* _WORK REQUIRED_:
Somewhere below, one line contains "(268, 1333) none" and a later line contains "[217,1361,328,1375] Yagizkaymak for". Output those two lines and everything between them exactly, and nothing else.

═══ DATASET ENTRIES ═══

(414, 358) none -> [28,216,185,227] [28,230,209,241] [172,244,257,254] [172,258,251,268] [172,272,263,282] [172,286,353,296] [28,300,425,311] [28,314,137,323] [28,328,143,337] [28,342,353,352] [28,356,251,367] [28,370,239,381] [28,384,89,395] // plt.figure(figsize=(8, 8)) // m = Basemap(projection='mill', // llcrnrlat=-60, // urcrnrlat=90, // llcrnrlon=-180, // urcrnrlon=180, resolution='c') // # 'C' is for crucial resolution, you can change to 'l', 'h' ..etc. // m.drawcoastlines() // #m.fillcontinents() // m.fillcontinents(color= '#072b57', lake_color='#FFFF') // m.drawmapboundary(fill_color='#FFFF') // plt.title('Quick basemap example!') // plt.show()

═══
═══ DATASET ENTRIES ═══

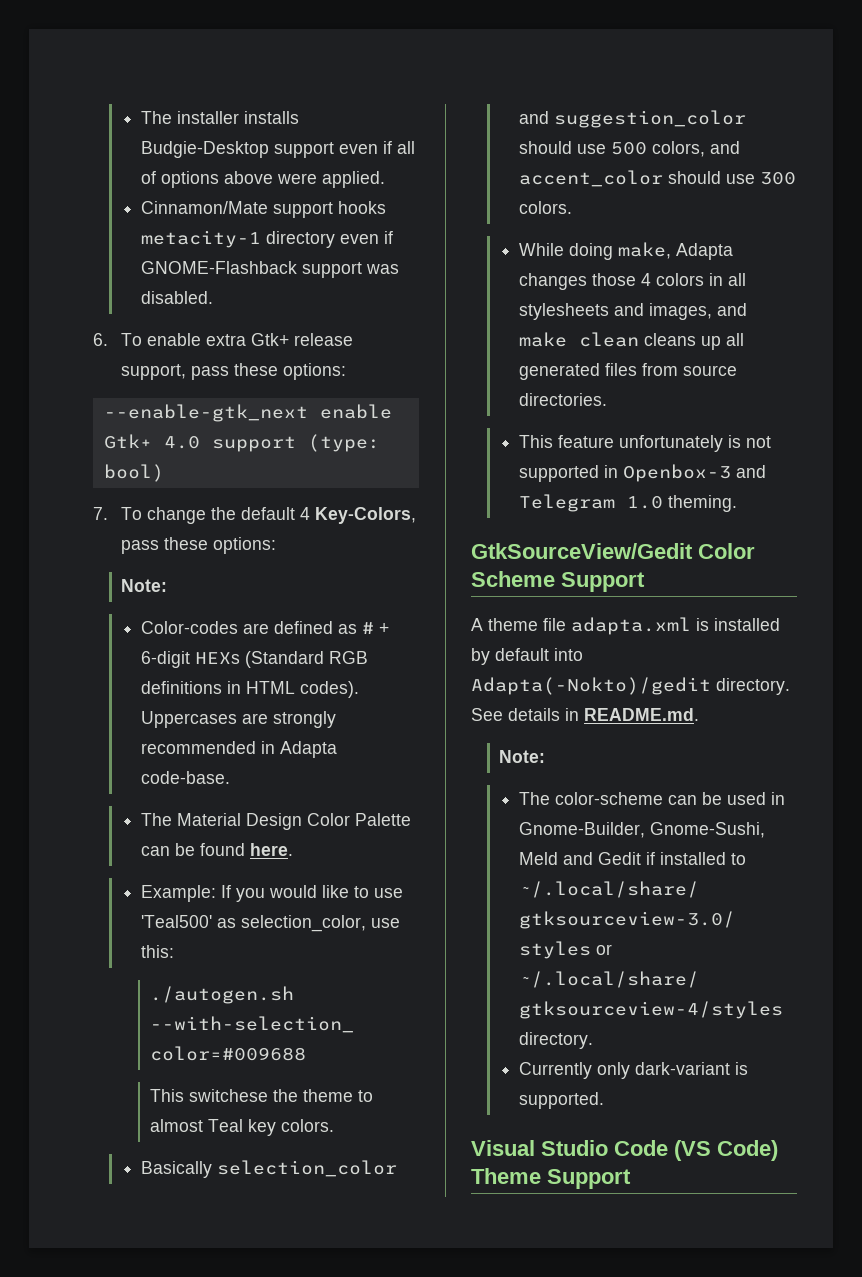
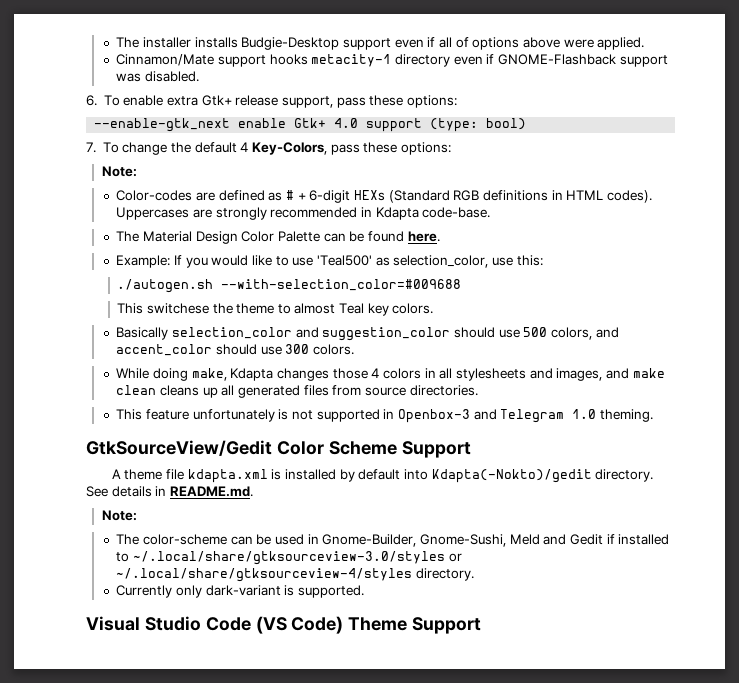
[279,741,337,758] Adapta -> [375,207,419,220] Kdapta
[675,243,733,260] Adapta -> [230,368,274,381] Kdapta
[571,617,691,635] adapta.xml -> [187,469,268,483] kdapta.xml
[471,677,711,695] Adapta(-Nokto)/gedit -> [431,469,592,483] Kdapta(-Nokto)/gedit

═══
═══ DATASET ENTRIES ═══

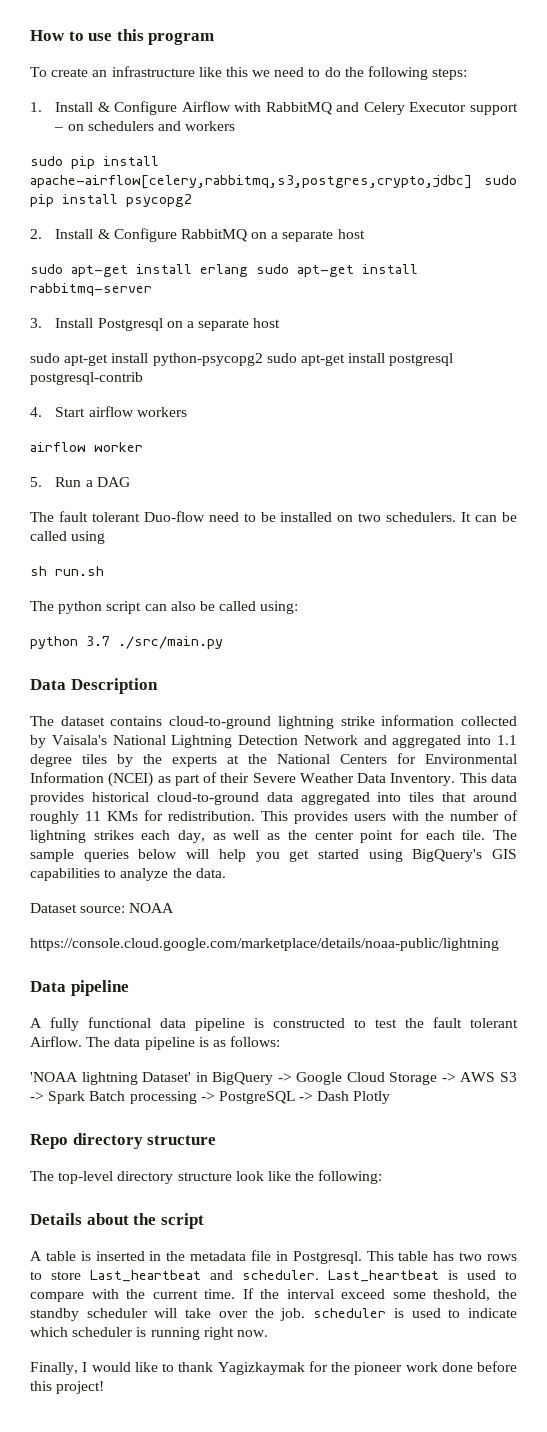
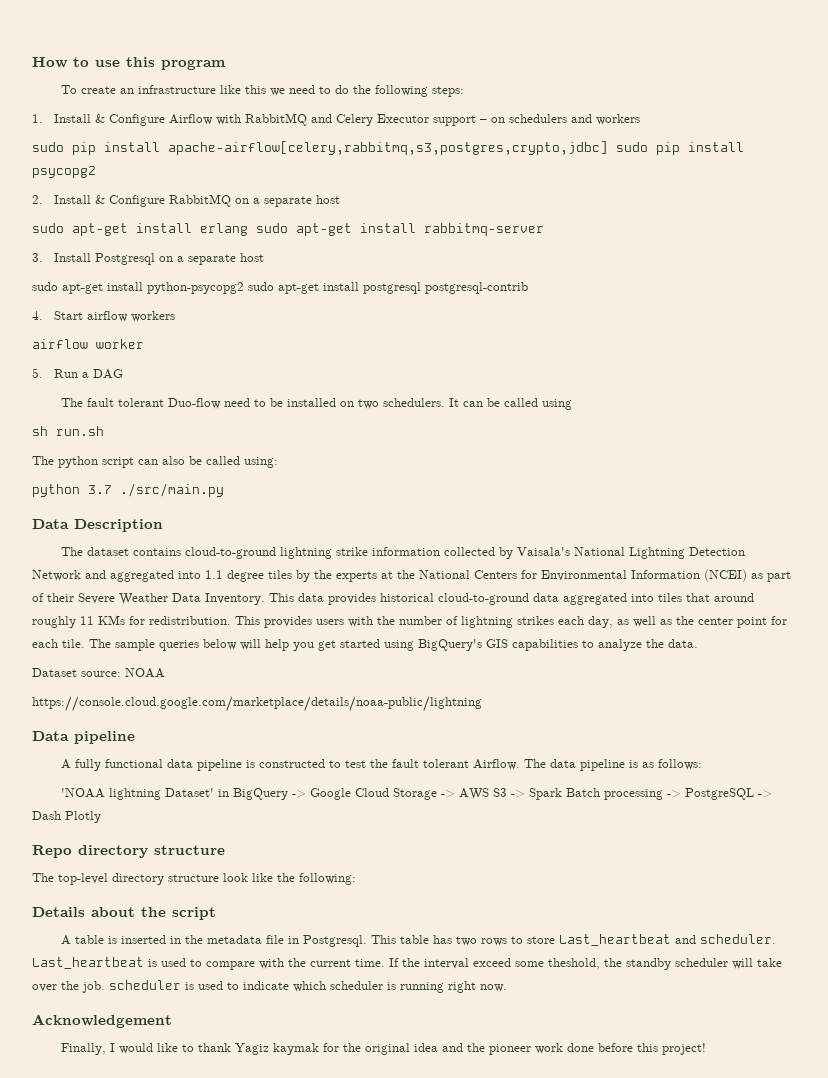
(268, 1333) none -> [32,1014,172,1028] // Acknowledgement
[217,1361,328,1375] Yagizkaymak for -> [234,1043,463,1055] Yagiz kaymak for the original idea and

═══

* _RESPONSE_:
(268, 1333) none -> [32,1014,172,1028] // Acknowledgement
[217,1361,328,1375] Yagizkaymak for -> [234,1043,463,1055] Yagiz kaymak for the original idea and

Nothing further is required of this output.